Dale Lawrence, concerned with the interrelation of language, time, and materiality, transforms degradable data into enduring artworks. Disrupting repetitive processes such as his own artistic practice, a familiar language, or habitual behaviours, Lawrence is at once an observer of the familiar and bearer of the unknown. For his works involving script, Lawrence extracts phrases from transient texts – clickbait headlines, television periodicals, product labels, and song lyrics – reordering them into poetic logs and printing them in programming type. Lawrence compiled the text of This is a Beautiful Picture of a Japanese Tree pt. I (2024) by entering Thai script taken from product labels into translation software. Where This is a Beautiful Picture of a Japanese Tree pt. I comprises stacks of improbable logs laminated in epoxy, in This is a Beautiful Picture of a Japanese Tree pt. II (2024), kilometres of packaging tape are layered and cut to resemble an ancient manuscript or early computing device.
Maja Marx approaches painting as an activation of surface, mapping found compositions onto canvas and allowing the process to proliferate. With each layer responding to the one beneath it, her paintings are equal parts rhythmic and ruminatory. The proximity to the canvas from which Marx paints imbues each artwork with a vivid legibility, that it might read as a stratified rockface, textured cardboard, or the shorthand notations of an engineer. Both Longhand (2024) and Farsight (2024) extend meditations on the thought processes that occur when painting in a dedicated studio environment. Longhand, a large-scale painting that stretches 23 meters to measure the southern corner and walls of a building, evokes the colour and growth of nearby lichens. While Longhand ought to be viewed from afar, Farsight demands closer observation – the eye’s mechanics obscuring reality to suggest a plane that extends beyond the painting’s surface.
Guy Simpson’s latest works depict the facades of buildings from his childhood neighborhood in Orange Grove, Johannesburg. These paintings function as architectural memories, documenting the surfaces of a place that shaped him, while also addressing the ways in which urban spaces shift over time, retaining traces of habitation and change. Near to our old home (2024) depicts the negative space surrounding a door and its adjacent letter plate, while 12th Street Orange Grove (2024) and Copper and Rust (2024) offer material explorations of the medium – expertly altering the paint’s colour and texture on sheets of layered canvas, Simpson reinscribes his artworks with a sculptural quality.

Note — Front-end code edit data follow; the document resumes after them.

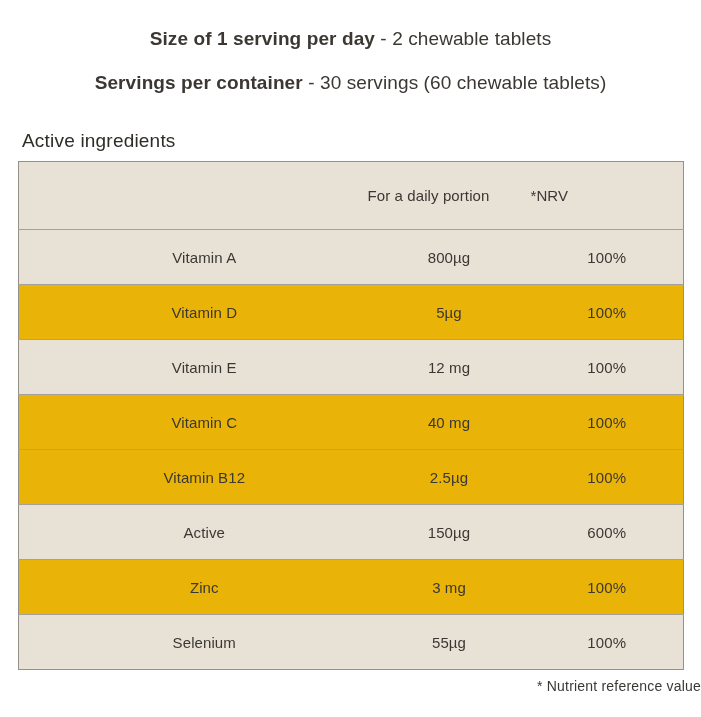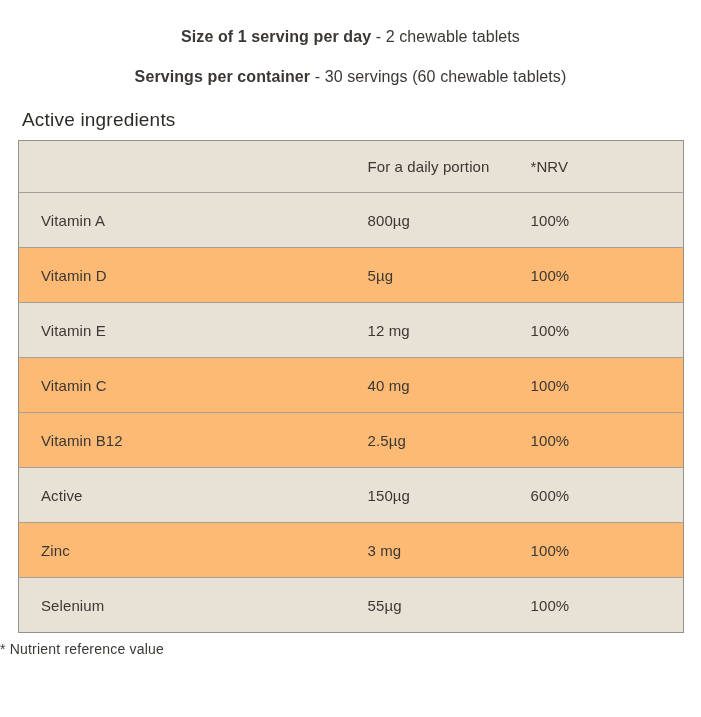--- a/index.html
+++ b/index.html
@@ -11,33 +11,33 @@
   }
   .page {
     width: 701px;
     height: 717px;
     position: relative;
     background: #ffffff;
     overflow: hidden;
   }
   .intro-line {
     text-align: center;
-    font-size: 16px;
+    font-size: 19px;
     color: #3b3834;
     letter-spacing: 0.1px;
   }
   .intro-line.first { padding-top: 28px; }
   .intro-line.second { padding-top: 22px; }
   .intro-label { font-weight: 700; }
   .intro-value { font-weight: 400; }
   .section-title {
     font-size: 19px;
     font-weight: 400;
     color: #2f2c28;
-    margin: 23px 0 9px 22px;
+    margin: 36px 0 9px 22px;
     letter-spacing: 0.2px;
   }
   table.ingredients {
     border-collapse: collapse;
     table-layout: fixed;
     width: 665px;
     margin-left: 18px;
     border: 1px solid #94908a;
   }
   table.ingredients col.c1 { width: 349px; }
@@ -45,27 +45,27 @@
   table.ingredients col.c3 { width: 153px; }
   table.ingredients th, table.ingredients td {
     font-size: 15px;
     font-weight: 400;
     text-align: left;
     vertical-align: middle;
     color: #3b3834;
     border-top: 1px solid #a5a19a;
     letter-spacing: 0.1px;
   }
-  table.ingredients thead th { height: 52px; border-top: none; }
-  table.ingredients tbody td { height: 55px; }
+  table.ingredients thead th { height: 68px; border-top: none; }
+  table.ingredients tbody td { height: 55px; text-align: center; }
   table.ingredients .cell-name { padding-left: 22px; }
   tr.row-alt { background: #e8e2d6; }
-  tr.row-plain { background: #fdba74; }
+  tr.row-plain { background: #eab308; }
   .footnote {
-    text-align: left;
+    text-align: right;
     font-size: 14px;
     color: #3b3834;
     margin-top: 8px;
     letter-spacing: 0.2px;
   }
 </style>
 </head>
 <body>
 
 <div class="page">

Together, these works form a contemporary archaeology of material and memory. They map the persistence of surfaces, the transformation of matter, and the ways in which urban environments become archives of lived experience. By engaging with the residues of the present, these artists invite us to reconsider the notion of excavation—not as a means of retrieving the past, but as a way of understanding the evolving landscapes we inhabit today.